Fifth, and perhaps most importantly, they understand that joy isn't a destination—it's a practice of presence.
We're taught to think of joy as something that happens to us when conditions are right. But for those who feel everything deeply, joy is more like a skill developed through radical presence with whatever is arising. It's not about chasing light and avoiding shadows. It's about finding the sacred in the full catastrophe.

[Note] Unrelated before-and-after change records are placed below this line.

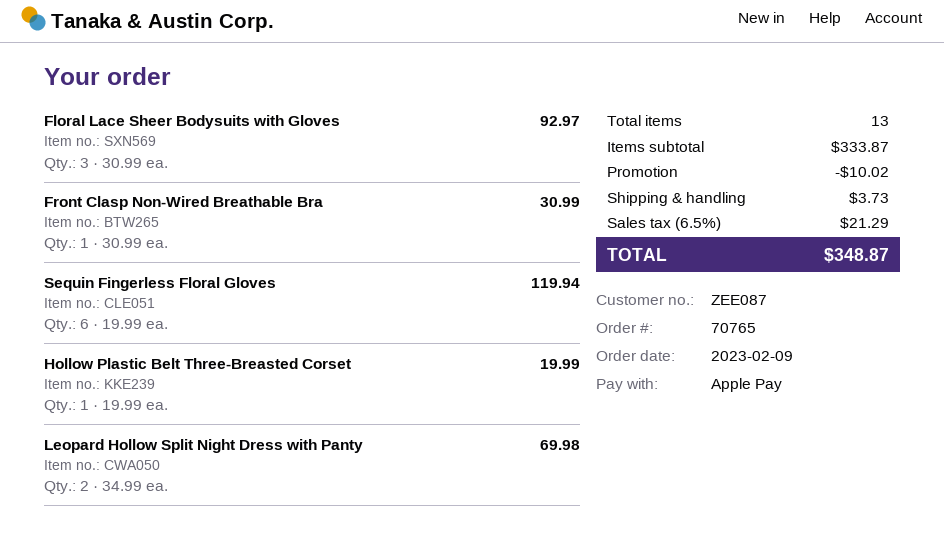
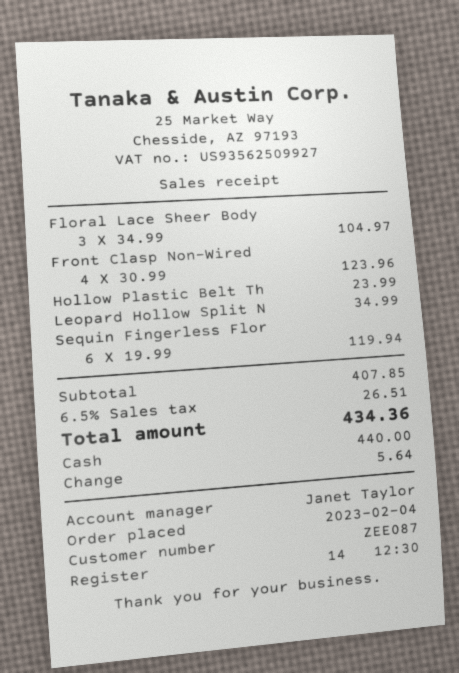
order date: 2023-02-09 -> 2023-02-04
payment method: Apple Pay -> cash
Floral Lace Sheer Bodysuits with Gloves: 3 x 30.99 = 92.97 -> 3 x 34.99 = 104.97
Front Clasp Non-Wired Breathable Bra: 1 x 30.99 = 30.99 -> 4 x 30.99 = 123.96
Hollow Plastic Belt Three-Breasted Corset: 1 x 19.99 = 19.99 -> 1 x 23.99 = 23.99
Leopard Hollow Split Night Dress with Panty: 2 x 34.99 = 69.98 -> 1 x 34.99 = 34.99
subtotal: 333.87 -> 407.85
discount: 10.02 -> none
shipping: 3.73 -> none
tax: 6.5% = 21.29 -> 6.5% = 26.51
total: 348.87 -> 434.36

This is where Rudá's concept of laughing in the face of chaos becomes more than just a clever title. It's a recognition that when you stop trying to control the uncontrollable, when you cease demanding that life conform to your preferences, something shifts. Joy becomes possible not because circumstances have changed but because your relationship to them has. You can feel the world's pain and still find moments of absurd beauty. You can carry grief and gratitude in the same breath.
I think about a moment last week in Singapore, stuck in a sudden downpour without an umbrella. The old me would have seen only inconvenience, irritation, another thing going wrong. But standing there, feeling the warm rain soak through my clothes, watching others scramble for shelter while I had nowhere urgent to be, I found myself laughing. Not because getting drenched was inherently joyful, but because I could feel it all—the discomfort, the freedom, the ridiculousness of trying to stay dry in a tropical storm—without needing to fix or flee from any of it.
This is what the sensitive ones who've found joy understand: you don't transcend your deep feeling nature. You don't overcome it or optimize it away. You learn to swim in it, to find the currents that carry rather than crash. You discover that your sensitivity, far from being a liability, is the very thing that makes a rich life possible.
The paradox is stunning when you really sit with it. The people who feel everything deeply—who others might label as "too much" or "too sensitive"—often end up living the most vividly. Not because they've found some secret to avoiding pain, but because they've stopped trying to. They've learned what Rudá's book illuminates: that the goal isn't to feel less but to feel fully, with consciousness, with choice, with the kind of presence that transforms even difficulty into something approaching grace.
They know that in a world that profits from numbness, feeling everything deeply is an act of rebellion. And finding joy while doing so? That's the revolution.